Education has been given short shrift in the manifestos of the Congress and the BJP. Both parties support the Right to Education bill but their manifestos say nothing about curing the fundamental infirmities it suffers from. The manifestos of both the Congress and the BJP indicate a continuation of the debilitating policy of government appropriating private schools to fulfill its K-12 education obligations. The Congress manifesto talks about vouchers for skill development of SC/ST graduates. The BJP manifesto succumbs to the temptation of using online as a panacea and promises MOOCs as a way to impart vocational education.

No major differences show up in the defense sections of the Congress and the BJP manifestos. The BJP manifesto does include a wide range of desirable jargon indicating a distant focus on reshaping the landscape of defense procurement and production.

On India’s nuclear doctrine, the BJP caused some confusion about the no first use policy by  promising to continuously update it to keep it current. The Congress raised eyebrows by eliminating the word minimum from India’s nuclear deterrence capability. Both these can be attributed to lapses by copywriters tasked with the crafting of the manifestos, and unfamiliar with the domain language of nuclear strategy. One can only hope.

The foreign policy sections of both the Congress and the BJP manifestos are surprisingly wishy-washy, given the amount of diplomatic expertise available to both parties. A mitigating factor could be the fundamental lack of leverage that India possesses, either in its dealings with the G7, or with its neighbors. The BJP manifesto mentions, grandiosely but vaguely, a reboot of India’s foreign policy and an extension of the existing look East policy to include a scope expansion of regional groupings.  Neither manifesto mentions the 800 pound US of A in the foreign policy zoo. The Congress mentions China in passing and the BJP doesn’t, which is unsurprising, since India lacks the necessary means to formulate a robust China policy that is amenable to implementation. The takeway from both the Congress and BJP manifestos is that nothing will change in the near-term.

In economic and financial terms, neither party is willing to go beyond allowing states to decide on FDI.  The BJP stance further excludes multi-brand retail from the permitted list. Disinvestment is evidently an untouchable for both parties. The Congress explicitly commits to financial sector reform, but the BJP does not.

Industrial and infrastructure development is another of those desirables included in both manifestos, and the differences being in promises of efficiency by the BJP. The Congress manifesto has PPP and the BJP manifesto one-upmans that with PPPP and single window clearances. Tiny details like special railway carriages for agricultural produce show up in the BJP manifesto - a blistering example of the level of specificity that differentiates the two.

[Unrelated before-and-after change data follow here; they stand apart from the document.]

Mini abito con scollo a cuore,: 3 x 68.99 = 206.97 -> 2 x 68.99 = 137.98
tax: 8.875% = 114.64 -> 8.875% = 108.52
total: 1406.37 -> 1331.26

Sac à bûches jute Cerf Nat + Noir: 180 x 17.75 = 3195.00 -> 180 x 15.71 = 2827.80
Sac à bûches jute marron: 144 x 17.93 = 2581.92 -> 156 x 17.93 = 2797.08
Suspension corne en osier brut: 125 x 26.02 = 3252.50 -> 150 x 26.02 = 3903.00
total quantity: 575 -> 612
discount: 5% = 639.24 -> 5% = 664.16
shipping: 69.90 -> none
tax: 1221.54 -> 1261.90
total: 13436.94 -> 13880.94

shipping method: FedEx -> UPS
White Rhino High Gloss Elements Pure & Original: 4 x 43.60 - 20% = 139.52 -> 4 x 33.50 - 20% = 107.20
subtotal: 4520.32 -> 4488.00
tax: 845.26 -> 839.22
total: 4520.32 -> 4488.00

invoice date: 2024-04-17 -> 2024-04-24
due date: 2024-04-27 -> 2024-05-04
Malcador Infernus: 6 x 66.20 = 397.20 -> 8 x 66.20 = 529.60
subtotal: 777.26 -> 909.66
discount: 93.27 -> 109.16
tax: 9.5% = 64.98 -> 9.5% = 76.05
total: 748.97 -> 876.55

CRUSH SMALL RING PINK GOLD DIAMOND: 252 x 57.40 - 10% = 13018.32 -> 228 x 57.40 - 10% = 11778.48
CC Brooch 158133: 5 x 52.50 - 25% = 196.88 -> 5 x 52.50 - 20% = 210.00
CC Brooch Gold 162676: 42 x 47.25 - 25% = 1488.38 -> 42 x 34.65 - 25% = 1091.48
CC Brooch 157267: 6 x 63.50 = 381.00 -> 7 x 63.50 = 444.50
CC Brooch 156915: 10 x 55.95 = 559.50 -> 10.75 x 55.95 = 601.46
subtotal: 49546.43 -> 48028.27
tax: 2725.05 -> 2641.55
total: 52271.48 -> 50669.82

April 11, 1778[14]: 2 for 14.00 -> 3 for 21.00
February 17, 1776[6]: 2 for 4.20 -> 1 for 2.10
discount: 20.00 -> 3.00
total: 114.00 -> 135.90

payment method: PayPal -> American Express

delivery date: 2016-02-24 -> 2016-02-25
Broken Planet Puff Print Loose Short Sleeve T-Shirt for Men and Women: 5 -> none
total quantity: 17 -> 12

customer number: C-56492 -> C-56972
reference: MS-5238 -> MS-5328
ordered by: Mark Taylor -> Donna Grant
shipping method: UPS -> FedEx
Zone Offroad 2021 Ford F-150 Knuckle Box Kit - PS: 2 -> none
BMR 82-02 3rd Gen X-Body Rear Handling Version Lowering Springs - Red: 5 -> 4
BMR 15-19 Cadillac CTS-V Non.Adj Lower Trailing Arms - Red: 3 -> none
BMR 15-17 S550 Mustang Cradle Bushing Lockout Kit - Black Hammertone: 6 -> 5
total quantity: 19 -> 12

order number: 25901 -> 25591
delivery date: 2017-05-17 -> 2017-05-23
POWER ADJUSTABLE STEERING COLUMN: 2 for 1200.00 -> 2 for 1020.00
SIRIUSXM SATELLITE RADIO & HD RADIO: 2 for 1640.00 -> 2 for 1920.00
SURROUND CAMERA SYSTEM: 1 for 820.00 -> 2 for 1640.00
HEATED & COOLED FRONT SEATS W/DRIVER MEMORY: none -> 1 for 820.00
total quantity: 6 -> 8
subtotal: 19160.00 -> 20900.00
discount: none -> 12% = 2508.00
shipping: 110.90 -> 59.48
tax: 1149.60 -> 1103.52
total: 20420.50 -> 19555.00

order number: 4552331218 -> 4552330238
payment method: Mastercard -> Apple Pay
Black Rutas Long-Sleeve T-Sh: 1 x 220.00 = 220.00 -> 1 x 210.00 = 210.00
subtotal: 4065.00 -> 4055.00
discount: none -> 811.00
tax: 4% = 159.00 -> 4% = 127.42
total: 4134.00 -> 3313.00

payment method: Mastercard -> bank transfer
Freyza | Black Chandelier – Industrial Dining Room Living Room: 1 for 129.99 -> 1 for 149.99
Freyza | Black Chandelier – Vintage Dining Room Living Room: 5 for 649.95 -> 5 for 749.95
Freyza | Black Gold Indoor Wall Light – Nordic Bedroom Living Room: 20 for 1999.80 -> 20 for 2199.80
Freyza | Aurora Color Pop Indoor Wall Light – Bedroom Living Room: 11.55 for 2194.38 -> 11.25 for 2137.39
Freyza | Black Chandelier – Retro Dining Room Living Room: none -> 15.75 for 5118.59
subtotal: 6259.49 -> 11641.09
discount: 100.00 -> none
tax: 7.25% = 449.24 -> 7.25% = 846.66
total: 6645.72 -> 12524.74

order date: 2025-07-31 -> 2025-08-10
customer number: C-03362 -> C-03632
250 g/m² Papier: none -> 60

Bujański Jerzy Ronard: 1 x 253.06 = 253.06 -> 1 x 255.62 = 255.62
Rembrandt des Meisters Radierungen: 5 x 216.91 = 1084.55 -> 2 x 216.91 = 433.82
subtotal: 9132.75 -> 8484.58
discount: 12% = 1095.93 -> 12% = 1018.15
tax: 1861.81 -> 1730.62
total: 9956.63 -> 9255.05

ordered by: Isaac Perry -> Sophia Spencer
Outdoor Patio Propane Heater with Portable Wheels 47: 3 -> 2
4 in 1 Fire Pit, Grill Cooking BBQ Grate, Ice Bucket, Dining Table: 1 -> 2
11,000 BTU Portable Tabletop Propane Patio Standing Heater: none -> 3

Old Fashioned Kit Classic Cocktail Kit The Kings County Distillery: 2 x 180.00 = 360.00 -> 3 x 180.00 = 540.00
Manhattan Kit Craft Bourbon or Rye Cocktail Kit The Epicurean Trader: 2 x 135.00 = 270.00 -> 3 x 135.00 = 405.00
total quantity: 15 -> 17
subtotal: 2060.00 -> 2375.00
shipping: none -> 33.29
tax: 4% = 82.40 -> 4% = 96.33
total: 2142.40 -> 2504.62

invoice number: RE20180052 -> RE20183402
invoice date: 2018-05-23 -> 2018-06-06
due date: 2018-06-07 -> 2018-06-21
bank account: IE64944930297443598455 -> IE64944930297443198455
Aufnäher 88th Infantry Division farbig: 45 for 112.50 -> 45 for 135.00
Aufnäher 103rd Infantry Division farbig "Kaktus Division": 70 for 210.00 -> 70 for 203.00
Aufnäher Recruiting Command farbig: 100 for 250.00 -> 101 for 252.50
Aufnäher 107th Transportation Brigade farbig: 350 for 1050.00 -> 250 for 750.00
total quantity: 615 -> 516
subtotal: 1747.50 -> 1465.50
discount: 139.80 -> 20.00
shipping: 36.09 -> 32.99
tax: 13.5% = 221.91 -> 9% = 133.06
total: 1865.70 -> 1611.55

In power generation again, there is little to recommend one manifesto over the other - the BJP also committed to the current nuclear energy policy, and someone in the BJP knew enough to include the word Thorium in the manifesto.

Appealing to Voters 
India’s mammoth population has varying levels of literacy, poverty and political awareness. In the country beyond the cities, the larger India is semi-urban and rural. Here, caste, region and religion more overtly dominate politics and political choices. Here, as in the slums and ghettos of the metros, politicians mobilise votes en bloc with the help of local sectarian leaders.

The employment of sectarian leaders to influence votes is not confined to the slums, the ghettos, the illiterate, the unemployed, or the rural poor. At a larger level, there are a second breed of influencers who appeal to beliefs, emotions and existential paranoias of people. More urbane and sophisticated than the small-scale overtly brutish sectarian touts, these large-scale influencers are perceived to have much larger audiences Their geography of effectiveness casts a wide net in urban areas too, snagging both the middle class and the affluent. - this is especially true of religious leaders - Imams, Shankaracharyas and even quasi-religious ones like Sri Sri Ravishankar. 

The Election Manifesto also serves to solicit votes and canvass voters and their influencers. This is at odds with the palatable image of wisdom and maturity, because the campaign on the street stoops rather lower. In many cases, including material in the manifesto for the express purpose of increasing the vote-count reverses some of the desirability that was painstakingly inserted for the benefit of the thinking influencer.

The Congress manifesto does this by including a commitment to a consensus on affirmative action in the private sector - a body blow to merit. The BJP manifesto, not to be outdone, succumbed to its support base and included a commitment to exploring all possible constitutional means to build a Ram temple in Ayodhya. A body blow to secularism and a victory for the RSS which has been variously been called extreme, neo-right and fascist. The BJP manifesto also talks about amending the constitution to pass a Women’s reservation bill, leaving the door open to speculation on Constitutional amendments for other purposes.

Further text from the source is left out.